Day 65 - Puerto Maldonado, Peru, to Brasileia, Brasil

RobT:  Well, today started out with quite the adventure.  RobC was worried about the river crossing as he had envisioned (or read about) having to put his bike in a canoe to cross the river Madre de Dios.  This apparently was the case not too long ago.  What we found were tiny barges that load up a couple of cars or a few motorcycles.   The trick is riding up the plank onto the barge.  Yours truly headed down the bank for the ramp (note, the planks just pivoted on shore as the barge drifted back and forth in the current), twisted the throttle and hit the plank.  Half way up I either lost my track or the barge moved but found myself riding in the joint between the two planks (second note:  the planks were not attached).  Realizing this and thinking the bike would fall through the crack, I gave it some more gas and managed to get onto the deck of the barge (third note:  the deck is made of wood, therefore, slippery).  I had gained too much speed and grabbed a hand  full of front brake which almost immediately locked up the front tire.  Let go.  Still too fast.  More brake.  By this time my left pannier had munched the white basket of a scooter parked to the side.  (fourth note:  the barge was all but 25 ft in length).  I had visions of riding off the end into the river and there was no gate to hold me back.  Luckily, I came to a stop with about a foot to spare.  Whew!  I can go clean my shorts now ..... RobC had no problems of course, since he saw my antics,he took some extra care to do it right. We had a good laugh about this being the Mother of God river.

Some buildings along the river near the river crossing.

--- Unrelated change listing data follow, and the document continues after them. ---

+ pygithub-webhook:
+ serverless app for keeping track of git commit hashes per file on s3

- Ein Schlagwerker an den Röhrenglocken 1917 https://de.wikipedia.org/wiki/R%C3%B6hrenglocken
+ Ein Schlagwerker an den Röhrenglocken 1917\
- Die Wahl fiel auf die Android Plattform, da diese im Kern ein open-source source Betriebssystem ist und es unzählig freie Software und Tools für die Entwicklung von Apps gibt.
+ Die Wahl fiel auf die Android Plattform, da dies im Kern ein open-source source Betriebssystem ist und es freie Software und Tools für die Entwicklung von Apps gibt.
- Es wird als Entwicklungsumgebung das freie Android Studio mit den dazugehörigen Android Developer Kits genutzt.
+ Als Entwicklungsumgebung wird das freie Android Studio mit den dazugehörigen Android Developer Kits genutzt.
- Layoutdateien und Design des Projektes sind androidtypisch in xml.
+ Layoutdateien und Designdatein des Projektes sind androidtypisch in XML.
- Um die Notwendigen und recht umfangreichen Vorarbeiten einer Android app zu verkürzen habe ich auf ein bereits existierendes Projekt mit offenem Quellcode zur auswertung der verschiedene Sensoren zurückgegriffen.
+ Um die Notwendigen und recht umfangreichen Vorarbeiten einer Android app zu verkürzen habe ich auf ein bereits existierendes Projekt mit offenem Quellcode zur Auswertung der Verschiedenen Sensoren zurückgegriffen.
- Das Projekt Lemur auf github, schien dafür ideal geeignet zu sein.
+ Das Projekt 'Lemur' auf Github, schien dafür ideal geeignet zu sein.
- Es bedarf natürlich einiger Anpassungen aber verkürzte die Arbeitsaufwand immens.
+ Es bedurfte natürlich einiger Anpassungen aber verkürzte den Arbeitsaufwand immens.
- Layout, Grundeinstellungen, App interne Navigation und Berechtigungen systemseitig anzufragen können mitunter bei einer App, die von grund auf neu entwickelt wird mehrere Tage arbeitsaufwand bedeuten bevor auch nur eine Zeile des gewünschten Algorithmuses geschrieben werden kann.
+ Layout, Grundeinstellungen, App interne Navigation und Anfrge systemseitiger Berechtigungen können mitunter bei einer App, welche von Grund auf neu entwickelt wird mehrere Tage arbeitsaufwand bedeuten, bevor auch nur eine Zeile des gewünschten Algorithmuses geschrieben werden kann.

The new suspension bridge across the river which will replace the barges when finished in 2012..

Passenger boats.

One of the larger barges, pushed by a tugboat.

Dirt dock on the other side.

RobC showing me how to properly disembark a barge.

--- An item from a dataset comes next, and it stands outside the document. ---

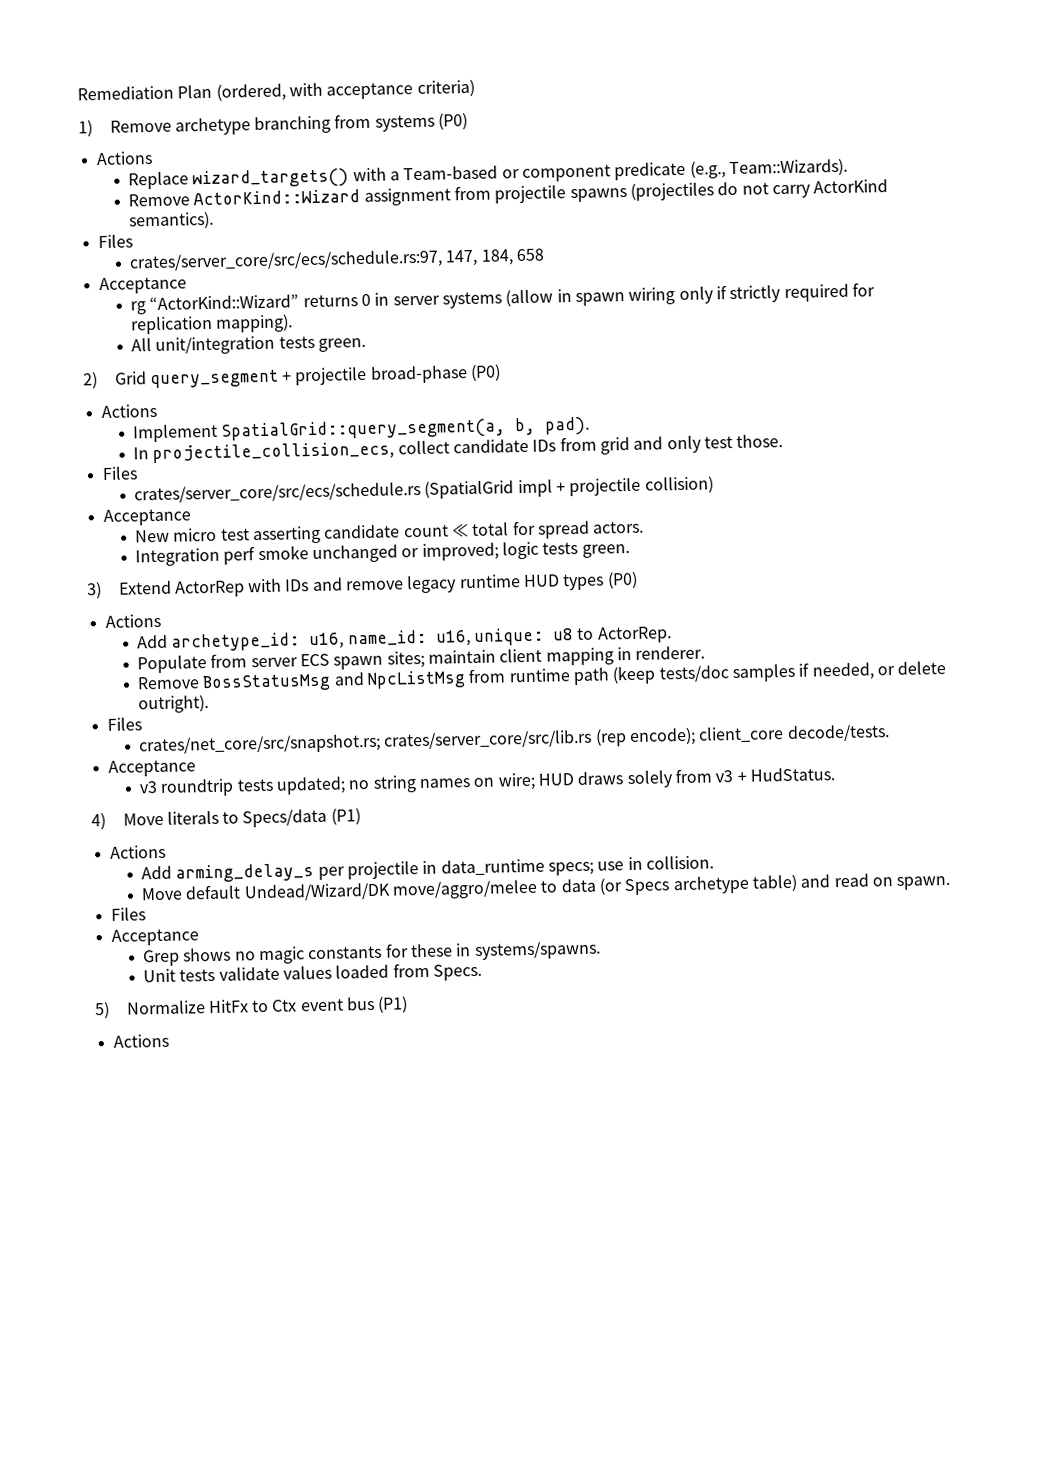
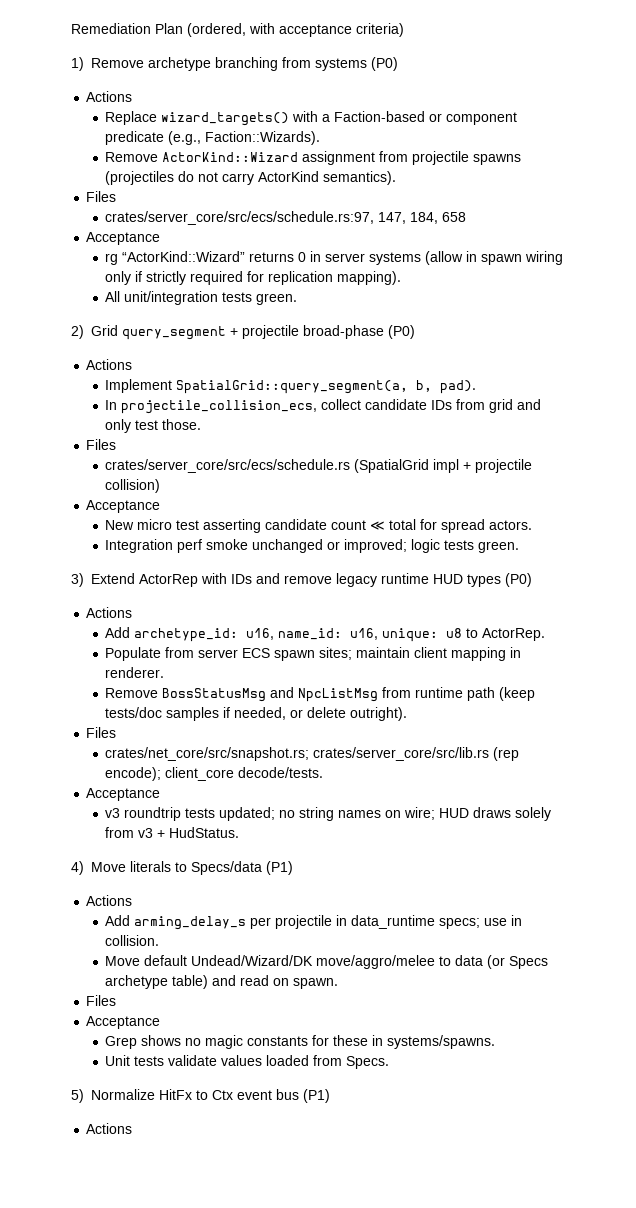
- Replace wizard_targets() with a Team‑based or component predicate (e.g., Team::Wizards).
+ Replace wizard_targets() with a Faction‑based or component predicate (e.g., Faction::Wizards).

The "Mother of God" barge ... or so it was for me.

Safely on the other side we enjoyed a cold drink here.

This river town reminded RobC of Pucallpa, Peru.

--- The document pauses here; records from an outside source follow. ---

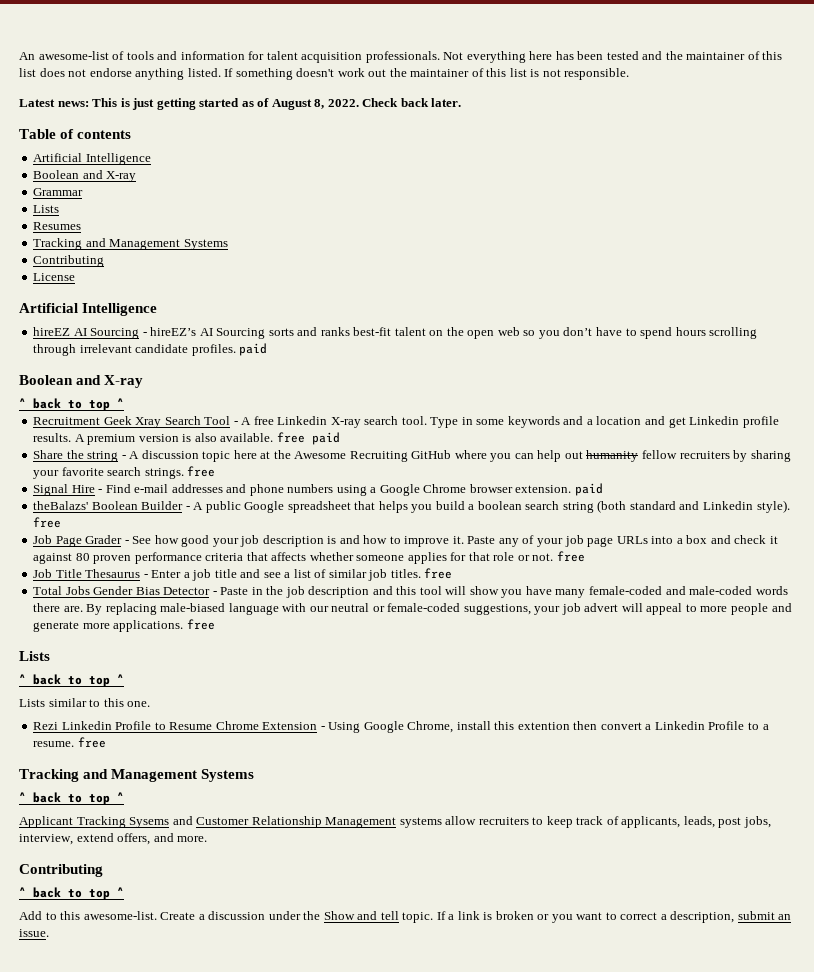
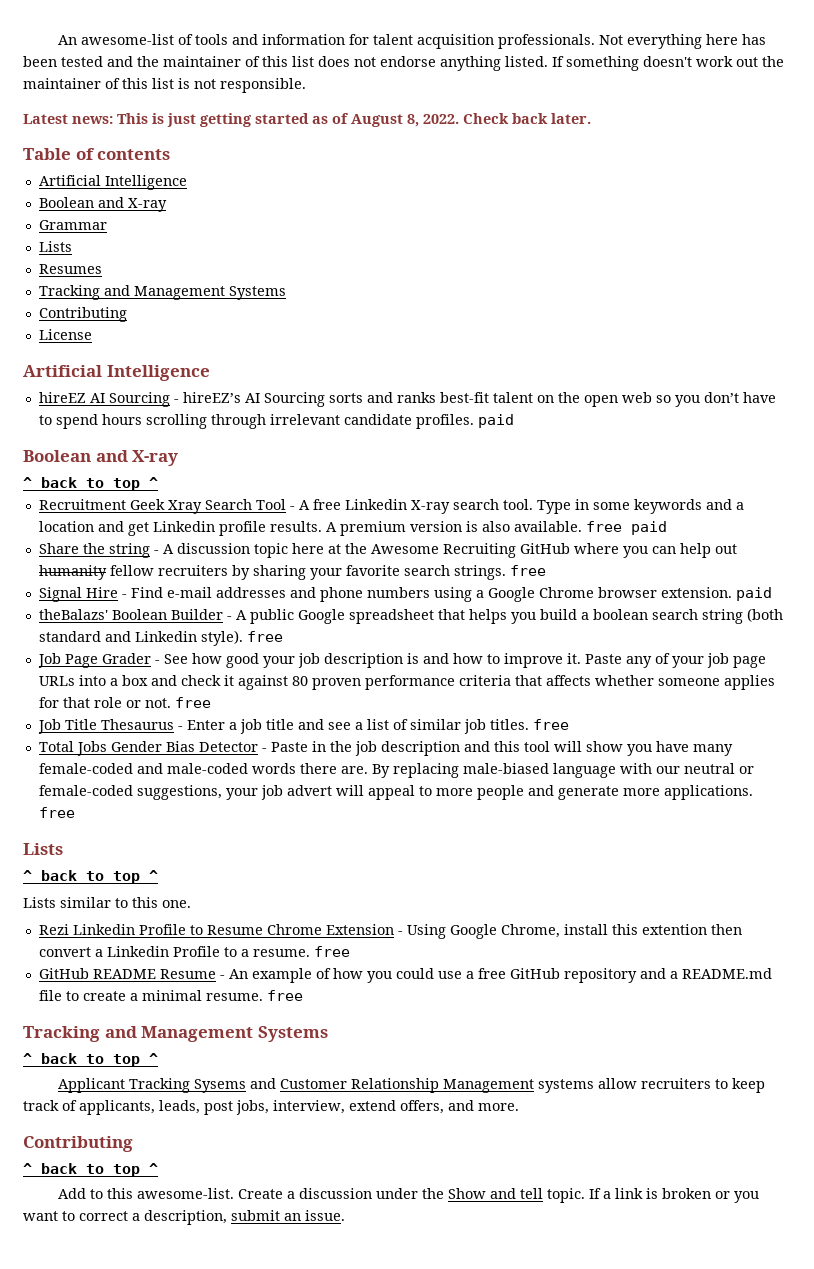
+ GitHub README Resume - An example of how you could use a free GitHub repository and a README.md file to create a minimal resume. free

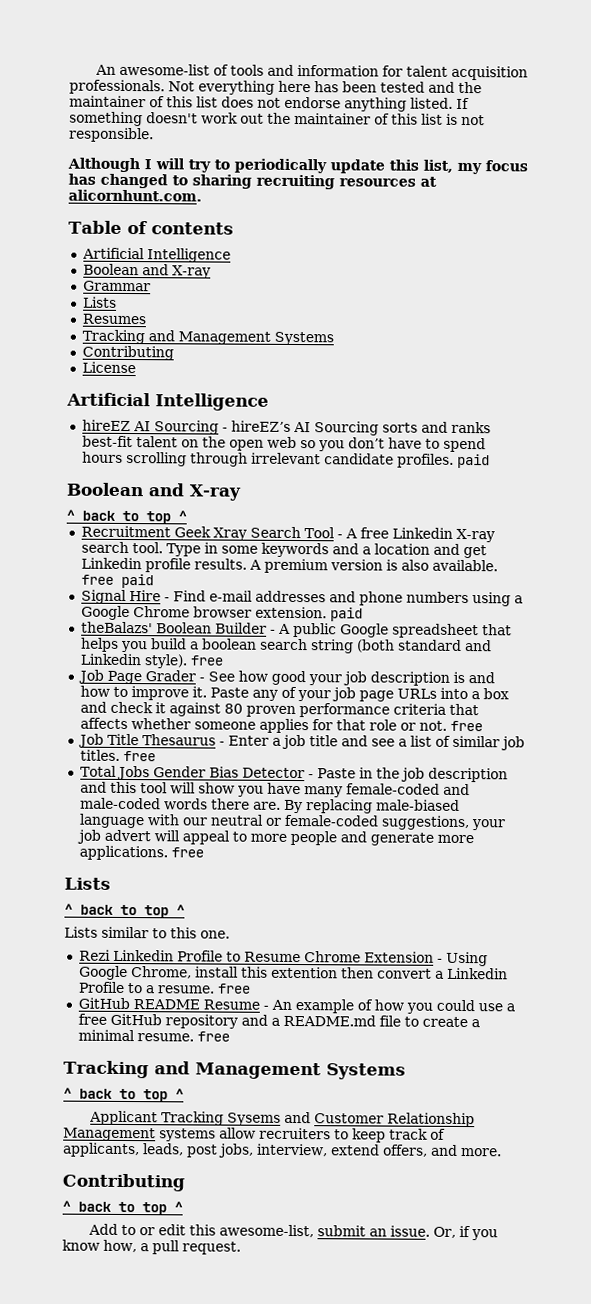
- Latest news: This is just getting started as of August 8, 2022. Check back later.
+ Although I will try to periodically update this list, my focus has changed to sharing recruiting resources at alicornhunt.com.
- Share the string - A discussion topic here at the Awesome Recruiting GitHub where you can help out humanity fellow recruiters by sharing your favorite search strings. free
- Add to this awesome-list. Create a discussion under the Show and tell topic. If a link is broken or you want to correct a description, submit an issue.
+ Add to or edit this awesome-list, submit an issue. Or, if you know how, a pull request.

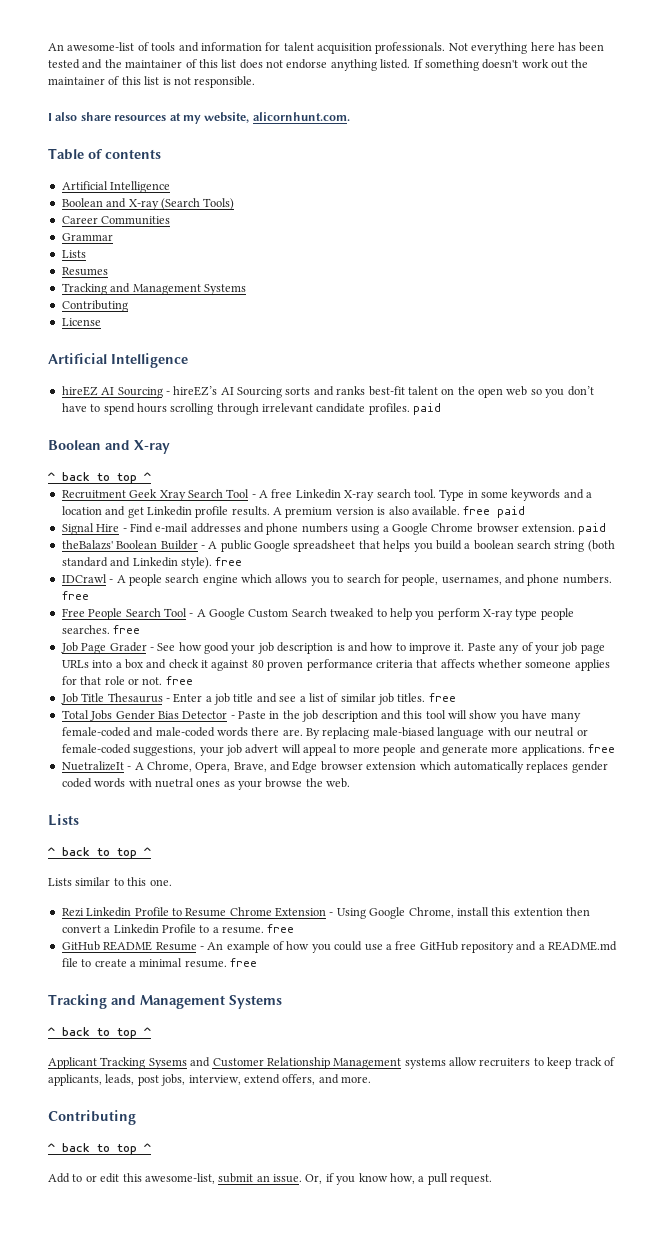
- Although I will try to periodically update this list, my focus has changed to sharing recruiting resources at alicornhunt.com.
+ I also share resources at my website, alicornhunt.com.
  Table of contents
  Artificial Intelligence
- Boolean and X-ray
+ Boolean and X-ray (Search Tools)
+ Career Communities
+ IDCrawl - A people search engine which allows you to search for people, usernames, and phone numbers. free
+ Free People Search Tool - A Google Custom Search tweaked to help you perform X-ray type people searches. free
+ NuetralizeIt - A Chrome, Opera, Brave, and Edge browser extension which automatically replaces gender coded words with nuetral ones as your browse the web.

More shots of the river town.

Next was a short ride to the Brazilian border where we were not sure if I could get across as I forgot to obtain a prior visa to entry Brazil.  Canadians, Americans and Aussies need visas, most other countries do not and as RobC was using his Dutch passport, he was safe.  Worst case scenario, we head back 15 km to the Bolivian border and cross there.

We used the Carnet to get the bikes out of Peru, after explaining to the customs agent what and how it was done.  He proceeded to extort beer money from us.  Next, immigration, where the nice girl said there was no way I would be allowed into Brazil without the visa but she did say try to get a transit visa to get to the Bolivian border just inside the Brazilian border, as the one on the Peruvian side, 15 km back, had no control, the road was bad (we didn't see a road) and the crossing is used by narcos ... bottom line, not desirable.

We decided not to check out of Peru in case I didn't make it into Brazil, otherwise, we'd have to check into Peru again.  Seemed like the wise thing to do.  Got to the Brazilian immigration where we were shocked that they were going to let me in.  RobC whispers, "don't say anything about a visa".  I'm waiting on eggshells as they process our passports when I overheard one agent ask another about a visa for Canadians.  "No" was the reply.  Hmmm.  And no fees!!!  Over to customs to get our bikes into the country but we needed photocopies.  I went into the village and after some difficulty manage to procure said copies and head back to the border.   We were now officially in Brazil, but not checked out of Peru, so back we go to take care of that.  We walked into the Peruvian immigration office with the nice lady and the Brazilian immigration agents are sitting in the room!!  Crap.  They are going to renege on my visa, I thought.  We spoke to the immigration lady and now I needed a copy of my Brazilian visa slip for the Peruvian immigration.  Huh?  Off to the village, this time on the Peruvian side, in search of a copy machine.  Meanwhile, RobC is still at the office and overhears the Peruvian agent telling the Brazilian agent that I should not have been allowed into Brazil.  RobC butts in and tells the Peruvian agent that its none of his business what the Brazilians do.  The Brazilian agent was puzzled as to why we even came back to the Peruvian side. Well, we didn't think I would be allowed into Brazil. 

We changed our Peruvian money for Brazilian Reais, bought some (expensive gas) and off we were on the straight, properly asphalted Brazilian roads through what was once a dense jungle,and was now covered with pastures and brahma cows as far as the eye could see.